▸ **Work instruction**
Filter the records below for the word "Editor". Keep each line that has it.

▸ **Extracted material**
—————
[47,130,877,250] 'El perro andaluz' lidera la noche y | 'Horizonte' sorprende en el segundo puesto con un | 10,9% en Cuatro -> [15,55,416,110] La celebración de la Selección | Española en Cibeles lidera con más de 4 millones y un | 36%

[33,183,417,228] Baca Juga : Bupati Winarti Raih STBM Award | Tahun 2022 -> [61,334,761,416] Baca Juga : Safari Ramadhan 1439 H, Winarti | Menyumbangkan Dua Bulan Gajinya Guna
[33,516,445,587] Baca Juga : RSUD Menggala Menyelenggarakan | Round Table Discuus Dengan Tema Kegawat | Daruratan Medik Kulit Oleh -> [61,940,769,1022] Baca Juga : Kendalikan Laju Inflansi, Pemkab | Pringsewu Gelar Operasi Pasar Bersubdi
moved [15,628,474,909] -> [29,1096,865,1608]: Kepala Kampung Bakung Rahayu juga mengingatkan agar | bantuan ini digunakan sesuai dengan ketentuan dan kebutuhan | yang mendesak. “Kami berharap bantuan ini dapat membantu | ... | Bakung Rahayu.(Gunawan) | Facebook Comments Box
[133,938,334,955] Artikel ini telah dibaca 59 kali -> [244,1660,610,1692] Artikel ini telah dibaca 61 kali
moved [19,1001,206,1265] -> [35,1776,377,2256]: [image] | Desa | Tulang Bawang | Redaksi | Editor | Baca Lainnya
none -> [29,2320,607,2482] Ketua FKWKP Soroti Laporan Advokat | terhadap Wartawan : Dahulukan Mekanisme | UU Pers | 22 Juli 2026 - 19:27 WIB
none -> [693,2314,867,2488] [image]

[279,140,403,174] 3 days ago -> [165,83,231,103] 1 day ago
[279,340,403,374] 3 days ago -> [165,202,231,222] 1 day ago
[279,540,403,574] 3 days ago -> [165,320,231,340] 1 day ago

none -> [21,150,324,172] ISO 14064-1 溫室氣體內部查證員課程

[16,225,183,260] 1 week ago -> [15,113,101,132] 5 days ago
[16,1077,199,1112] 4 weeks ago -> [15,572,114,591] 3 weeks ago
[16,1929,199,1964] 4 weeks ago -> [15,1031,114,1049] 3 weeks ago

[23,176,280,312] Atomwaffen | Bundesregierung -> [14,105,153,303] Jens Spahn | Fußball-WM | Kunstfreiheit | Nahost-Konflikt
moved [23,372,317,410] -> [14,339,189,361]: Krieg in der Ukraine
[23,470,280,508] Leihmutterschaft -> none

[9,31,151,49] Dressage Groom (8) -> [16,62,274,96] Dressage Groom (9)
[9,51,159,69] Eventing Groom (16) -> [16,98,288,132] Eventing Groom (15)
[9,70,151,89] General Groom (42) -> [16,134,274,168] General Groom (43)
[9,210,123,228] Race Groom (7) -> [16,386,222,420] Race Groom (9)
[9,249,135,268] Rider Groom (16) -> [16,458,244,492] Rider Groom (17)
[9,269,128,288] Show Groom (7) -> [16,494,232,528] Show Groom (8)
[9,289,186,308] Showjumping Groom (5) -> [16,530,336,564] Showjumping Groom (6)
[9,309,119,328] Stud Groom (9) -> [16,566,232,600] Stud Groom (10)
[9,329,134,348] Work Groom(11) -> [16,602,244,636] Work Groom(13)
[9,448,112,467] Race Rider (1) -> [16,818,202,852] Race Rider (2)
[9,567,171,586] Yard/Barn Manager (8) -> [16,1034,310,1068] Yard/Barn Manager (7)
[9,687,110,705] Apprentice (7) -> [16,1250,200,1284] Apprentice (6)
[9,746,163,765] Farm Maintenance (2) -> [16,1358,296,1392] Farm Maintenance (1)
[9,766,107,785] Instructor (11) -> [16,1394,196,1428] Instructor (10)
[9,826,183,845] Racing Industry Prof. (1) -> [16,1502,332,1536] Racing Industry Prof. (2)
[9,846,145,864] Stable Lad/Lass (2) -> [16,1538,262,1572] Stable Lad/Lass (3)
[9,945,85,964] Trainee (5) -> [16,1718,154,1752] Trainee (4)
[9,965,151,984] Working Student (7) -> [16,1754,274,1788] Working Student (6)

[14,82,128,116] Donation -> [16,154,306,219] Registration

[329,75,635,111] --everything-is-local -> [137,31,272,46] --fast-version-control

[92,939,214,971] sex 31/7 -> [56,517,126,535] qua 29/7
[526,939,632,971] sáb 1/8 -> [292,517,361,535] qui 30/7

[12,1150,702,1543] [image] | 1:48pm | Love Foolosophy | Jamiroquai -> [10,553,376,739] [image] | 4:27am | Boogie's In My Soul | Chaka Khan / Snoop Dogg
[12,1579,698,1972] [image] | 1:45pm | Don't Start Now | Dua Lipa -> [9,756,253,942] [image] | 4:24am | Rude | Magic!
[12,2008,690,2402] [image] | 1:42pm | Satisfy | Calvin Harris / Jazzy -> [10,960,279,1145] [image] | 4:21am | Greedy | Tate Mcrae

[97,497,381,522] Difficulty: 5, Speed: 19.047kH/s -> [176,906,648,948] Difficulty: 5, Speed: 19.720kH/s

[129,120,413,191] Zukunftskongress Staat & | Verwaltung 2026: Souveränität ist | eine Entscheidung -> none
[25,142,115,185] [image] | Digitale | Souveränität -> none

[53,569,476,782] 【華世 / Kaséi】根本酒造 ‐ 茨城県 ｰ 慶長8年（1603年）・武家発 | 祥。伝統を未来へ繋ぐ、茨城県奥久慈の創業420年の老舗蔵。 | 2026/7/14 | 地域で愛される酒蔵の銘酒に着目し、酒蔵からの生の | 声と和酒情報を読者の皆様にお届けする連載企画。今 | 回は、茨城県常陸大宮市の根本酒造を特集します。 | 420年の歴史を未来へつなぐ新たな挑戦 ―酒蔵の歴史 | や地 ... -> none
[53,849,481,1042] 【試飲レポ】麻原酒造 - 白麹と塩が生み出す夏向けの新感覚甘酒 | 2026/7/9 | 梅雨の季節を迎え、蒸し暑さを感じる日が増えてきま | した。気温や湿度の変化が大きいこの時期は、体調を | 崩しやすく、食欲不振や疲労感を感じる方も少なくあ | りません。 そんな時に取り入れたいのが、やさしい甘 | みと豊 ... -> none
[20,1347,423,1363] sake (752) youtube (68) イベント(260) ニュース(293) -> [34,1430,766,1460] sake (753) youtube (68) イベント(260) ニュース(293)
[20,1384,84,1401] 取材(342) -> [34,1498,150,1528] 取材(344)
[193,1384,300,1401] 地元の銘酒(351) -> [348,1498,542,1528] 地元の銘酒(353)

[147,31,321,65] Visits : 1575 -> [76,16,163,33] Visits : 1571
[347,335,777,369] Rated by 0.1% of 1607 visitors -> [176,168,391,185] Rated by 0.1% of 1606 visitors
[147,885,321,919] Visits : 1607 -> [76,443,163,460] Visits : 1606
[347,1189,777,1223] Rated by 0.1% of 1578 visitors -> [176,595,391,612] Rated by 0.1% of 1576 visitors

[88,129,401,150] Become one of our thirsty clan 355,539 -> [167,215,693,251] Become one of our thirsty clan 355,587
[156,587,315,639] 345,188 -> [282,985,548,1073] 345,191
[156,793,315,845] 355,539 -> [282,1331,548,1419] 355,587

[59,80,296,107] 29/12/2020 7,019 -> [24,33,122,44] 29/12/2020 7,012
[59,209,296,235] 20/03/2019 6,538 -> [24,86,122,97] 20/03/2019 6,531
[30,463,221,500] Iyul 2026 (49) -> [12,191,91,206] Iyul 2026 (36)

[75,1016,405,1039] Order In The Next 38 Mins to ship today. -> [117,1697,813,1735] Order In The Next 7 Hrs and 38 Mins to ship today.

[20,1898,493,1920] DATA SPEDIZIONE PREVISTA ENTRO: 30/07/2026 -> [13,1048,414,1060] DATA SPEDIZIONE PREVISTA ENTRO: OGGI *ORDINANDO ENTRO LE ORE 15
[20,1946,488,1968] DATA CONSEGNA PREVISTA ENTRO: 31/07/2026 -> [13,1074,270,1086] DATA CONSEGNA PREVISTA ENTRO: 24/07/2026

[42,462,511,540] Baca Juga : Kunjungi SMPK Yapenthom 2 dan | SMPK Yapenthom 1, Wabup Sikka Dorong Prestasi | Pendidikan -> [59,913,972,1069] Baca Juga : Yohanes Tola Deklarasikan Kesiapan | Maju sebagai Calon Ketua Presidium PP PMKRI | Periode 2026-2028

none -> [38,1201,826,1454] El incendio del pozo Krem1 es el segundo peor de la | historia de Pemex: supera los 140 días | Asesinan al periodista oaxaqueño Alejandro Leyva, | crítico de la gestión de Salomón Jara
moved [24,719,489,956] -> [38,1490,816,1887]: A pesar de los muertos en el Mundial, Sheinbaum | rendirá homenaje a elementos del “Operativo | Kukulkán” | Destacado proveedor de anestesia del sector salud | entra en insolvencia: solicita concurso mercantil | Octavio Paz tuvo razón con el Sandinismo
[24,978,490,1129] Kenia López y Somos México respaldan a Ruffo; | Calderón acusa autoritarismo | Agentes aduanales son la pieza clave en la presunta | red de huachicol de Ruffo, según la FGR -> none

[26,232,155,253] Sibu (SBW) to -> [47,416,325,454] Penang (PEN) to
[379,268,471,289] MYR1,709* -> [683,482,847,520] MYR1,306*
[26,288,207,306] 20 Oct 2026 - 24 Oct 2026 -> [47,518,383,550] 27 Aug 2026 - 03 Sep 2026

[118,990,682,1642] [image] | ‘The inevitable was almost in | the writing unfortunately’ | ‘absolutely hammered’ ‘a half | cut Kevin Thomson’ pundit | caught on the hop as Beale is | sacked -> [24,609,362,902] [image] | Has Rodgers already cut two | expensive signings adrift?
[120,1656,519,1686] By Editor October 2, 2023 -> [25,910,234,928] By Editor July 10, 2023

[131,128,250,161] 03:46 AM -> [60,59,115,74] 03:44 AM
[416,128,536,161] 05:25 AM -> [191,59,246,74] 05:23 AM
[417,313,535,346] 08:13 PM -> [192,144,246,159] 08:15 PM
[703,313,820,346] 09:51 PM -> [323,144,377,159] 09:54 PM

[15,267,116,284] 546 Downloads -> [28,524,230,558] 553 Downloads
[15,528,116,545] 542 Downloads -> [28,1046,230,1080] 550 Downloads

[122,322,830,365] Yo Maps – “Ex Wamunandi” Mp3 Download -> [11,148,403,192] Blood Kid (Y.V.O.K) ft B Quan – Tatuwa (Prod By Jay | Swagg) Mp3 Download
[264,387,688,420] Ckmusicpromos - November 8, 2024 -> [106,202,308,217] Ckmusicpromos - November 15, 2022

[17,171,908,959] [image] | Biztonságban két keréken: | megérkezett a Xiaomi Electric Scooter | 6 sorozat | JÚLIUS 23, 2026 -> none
—————
▸ **Your solution**
moved [19,1001,206,1265] -> [35,1776,377,2256]: [image] | Desa | Tulang Bawang | Redaksi | Editor | Baca Lainnya
[120,1656,519,1686] By Editor October 2, 2023 -> [25,910,234,928] By Editor July 10, 2023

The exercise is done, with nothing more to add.